• **Brief**
Filter the records for "析构函数的执行顺序和继承顺序相反" and keep each line that has it.

# # # # # # #

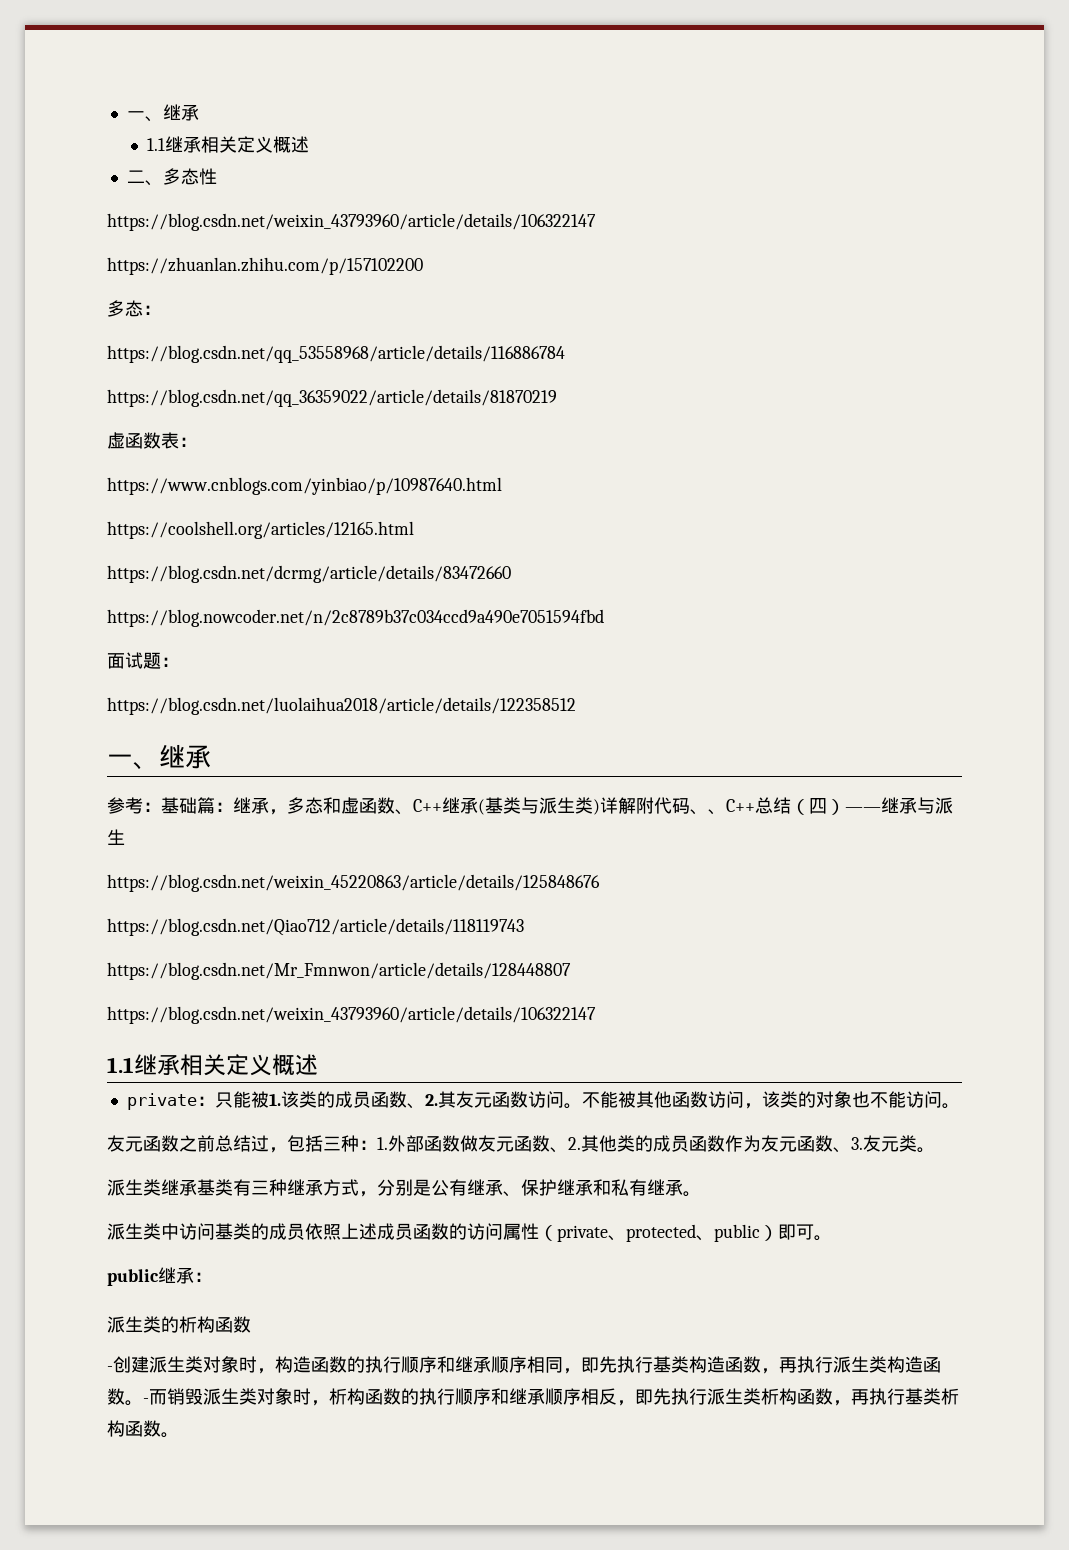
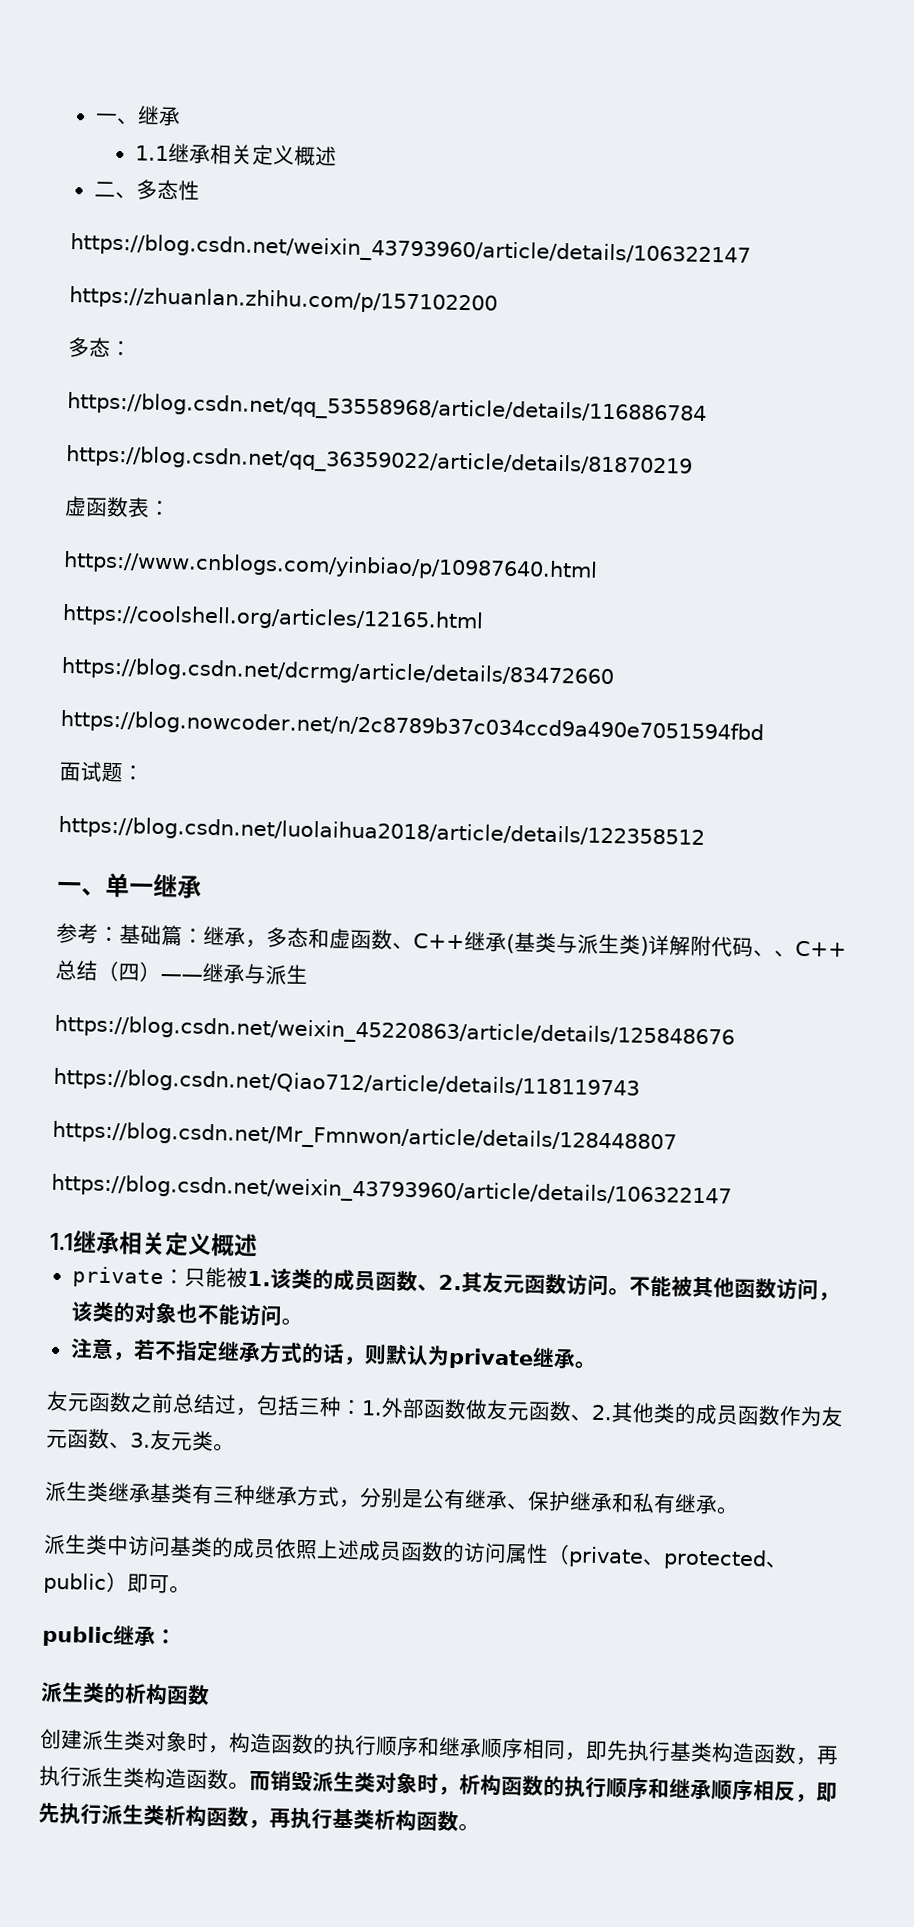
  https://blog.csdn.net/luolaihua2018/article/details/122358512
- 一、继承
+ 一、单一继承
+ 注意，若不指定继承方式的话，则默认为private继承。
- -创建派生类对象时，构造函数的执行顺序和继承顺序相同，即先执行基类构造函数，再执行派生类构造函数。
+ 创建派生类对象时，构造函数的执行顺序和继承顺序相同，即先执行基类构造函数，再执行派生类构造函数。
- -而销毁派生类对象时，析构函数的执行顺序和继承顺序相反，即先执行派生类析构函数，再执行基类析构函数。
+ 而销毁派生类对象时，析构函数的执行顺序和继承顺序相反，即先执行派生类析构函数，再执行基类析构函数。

# # # # # # #

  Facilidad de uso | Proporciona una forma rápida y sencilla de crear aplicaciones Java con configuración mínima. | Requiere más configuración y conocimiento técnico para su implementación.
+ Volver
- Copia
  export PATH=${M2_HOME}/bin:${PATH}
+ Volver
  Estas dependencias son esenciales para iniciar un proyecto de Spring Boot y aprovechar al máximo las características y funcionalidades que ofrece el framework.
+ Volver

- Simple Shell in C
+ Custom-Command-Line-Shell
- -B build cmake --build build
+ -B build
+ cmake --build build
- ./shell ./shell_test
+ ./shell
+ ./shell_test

# # # # # # #

• **Worked solution**
- -而销毁派生类对象时，析构函数的执行顺序和继承顺序相反，即先执行派生类析构函数，再执行基类析构函数。
+ 而销毁派生类对象时，析构函数的执行顺序和继承顺序相反，即先执行派生类析构函数，再执行基类析构函数。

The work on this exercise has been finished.